UNITED PUBLIC EMPLOYEES, LOCAL 390/400, SEIU, AFL–CIO, et al., Plaintiffs and Appellants, v. CITY AND COUNTY OF SAN FRANCISCO; Board of Supervisors of the City and County of San Francisco, Defendants and Respondents. Laborers International Union Local 261, Intervener and Appellant.
Several labor organizations representing city employees (“appellants”) 1 brought this mandamus proceeding against the City and County of San Francisco and its Board of Supervisors alleging that the city violated the Meyers-Milias-Brown Act (“MMBA”) (Gov.Code, § 3500 et seq.) by declaring its intent to submit any prospective agreement between the city and appellants on fringe benefits to the voters for approval, as required by the city charter. The trial court declined to issue a writ, and we affirm.
In the latter part of 1984, appellants contacted the city demanding that it meet and confer over proposals for the establishment of dental insurance and other fringe benefits for city employees. The MMBA's “meet and confer” guidelines require public employers to “meet and confer in good faith” with representatives of recognized employee organizations concerning, inter alia, wages, hours and other terms and conditions of employment. The MMBA defines that obligation as including the duty “to exchange freely information, opinions, and proposals, and to endeavor to reach agreement․” (Gov.Code, § 3505.)
The city responded by letter that it was willing to meet and confer on all fringe benefit proposals; however, it noted that any change in fringe benefits would have to be submitted to the electorate in the form of an amendment to the San Francisco City Charter. Under the charter “the board of supervisors has no power to provide any benefits of employment except those already provided for in the charter and any addition, deletion or modification of benefits of employment shall be submitted, as a charter amendment, to the qualified electors of the city and county.” (S.F. Charter, § 8.407.) 2 In summary, the city agreed to meet and confer on the question of whether a charter amendment should be submitted to the voters to grant city employees additional fringe benefits and, if so, upon the language of such an amendment.

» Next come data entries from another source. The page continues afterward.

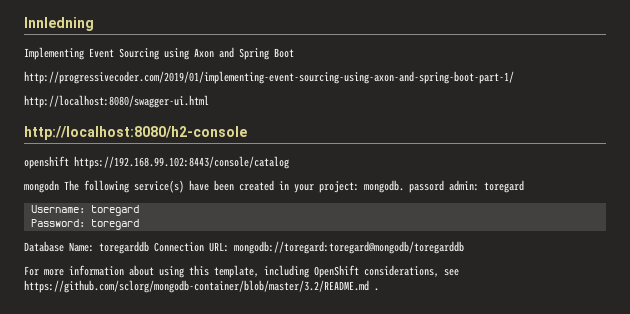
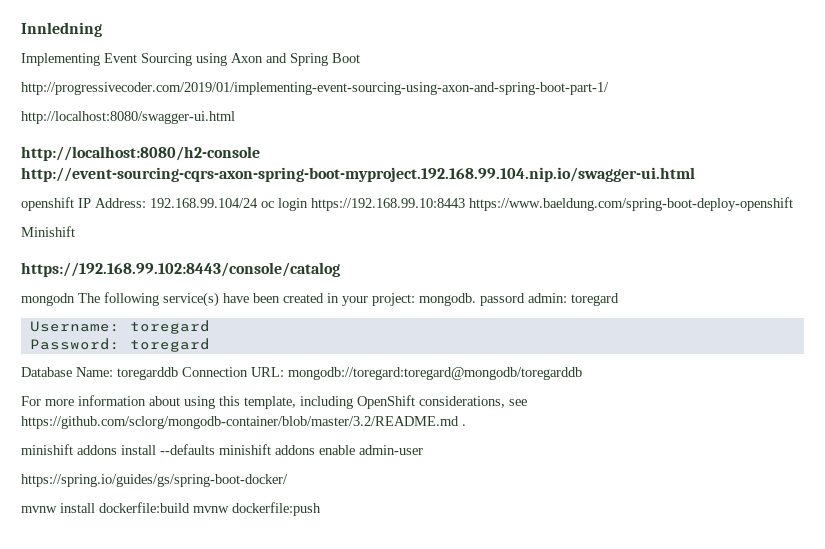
(247, 133) none -> [21,167,695,182] http://event-sourcing-cqrs-axon-spring-boot-myproject.192.168.99.104.nip.io/swagger-ui.html
(69, 162) none -> [78,197,793,211] [21,226,75,237] IP Address: 192.168.99.104/24 oc login https://192.168.99.10:8443 https://www.baeldung.com/spring-boot-deploy-openshift // Minishift //
(379, 289) none -> [21,444,423,455] [21,474,288,487] [21,502,321,516] // minishift addons install --defaults minishift addons enable admin-user // https://spring.io/guides/gs/spring-boot-docker/ // mvnw install dockerfile:build mvnw dockerfile:push

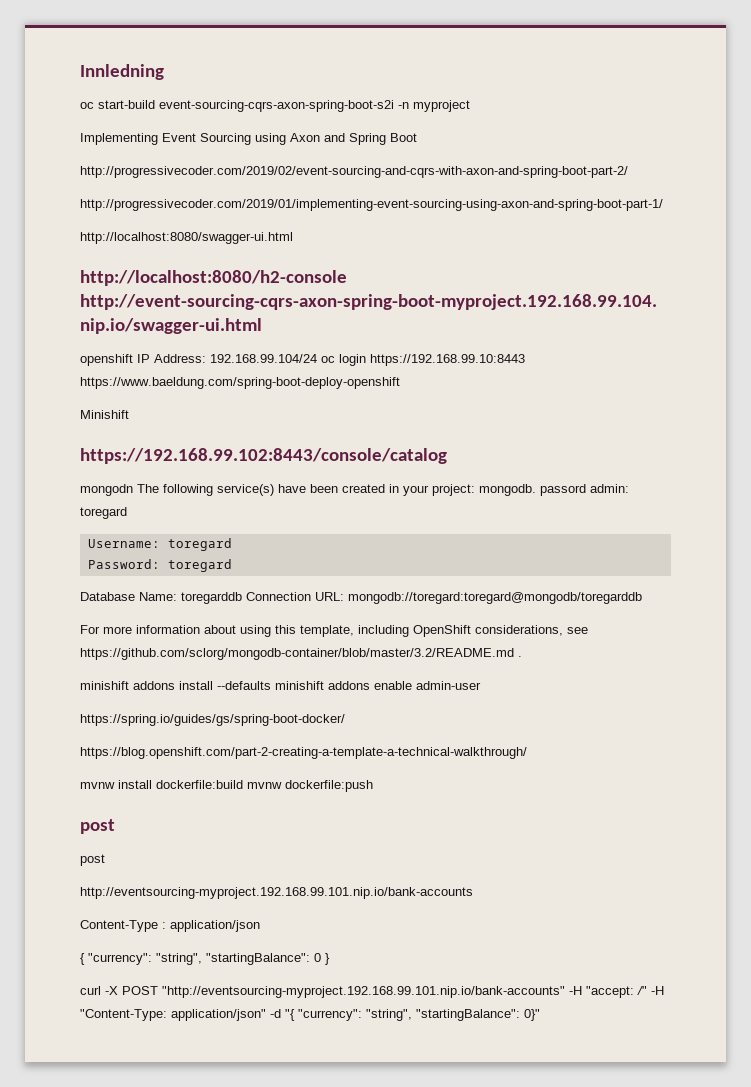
(102, 29) none -> [80,100,470,112] // oc start-build event-sourcing-cqrs-axon-spring-boot-s2i -n myproject
(360, 58) none -> [80,166,628,178] // http://progressivecoder.com/2019/02/event-sourcing-and-cqrs-with-axon-and-spring-boot-part-2/
(288, 480) none -> [80,747,527,759] // https://blog.openshift.com/part-2-creating-a-template-a-technical-walkthrough/
(321, 509) none -> [80,819,115,834] [80,854,105,866] [80,887,473,899] [80,920,260,932] [80,953,330,965] [80,986,664,998] [80,1009,540,1021] // post // post // http://eventsourcing-myproject.192.168.99.101.nip.io/bank-accounts // Content-Type : application/json // { "currency": "string", "startingBalance": 0 } // curl -X POST "http://eventsourcing-myproject.192.168.99.101.nip.io/bank-accounts" -H "accept: /" -H "Content-Type: application/json" -d "{ "currency": "string", "startingBalance": 0}"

Appellants filed the instant petition in the superior court for writ of mandate, arguing that city officials had the absolute, unabridged authority under the MMBA to make decisions involving wages, hours, and other terms and conditions of employment for city employees. They asserted that the charter provision “purporting to further delegate such authority to the municipal electorate” was incompatible with the provisions of the MMBA requiring meeting and conferring with employee representatives about these decisions. They argued that “[b]ecause the Board of Supervisors is required by state policy to meet and confer in good faith and endeavor to reach agreements with recognized employee organizations over wages, hours, and other terms and conditions of employment, the San Francisco charter may not restrict the ability of the Board of Supervisors to make such agreements.” After the trial court denied appellants' petition, this appeal ensued. The sole issue is whether the MMBA's “meet and confer” process is incompatible with the power of the electorate in a charter city to “reserve the right to either grant or deny” benefits of public employment. (S.F. Charter, § 8.407.)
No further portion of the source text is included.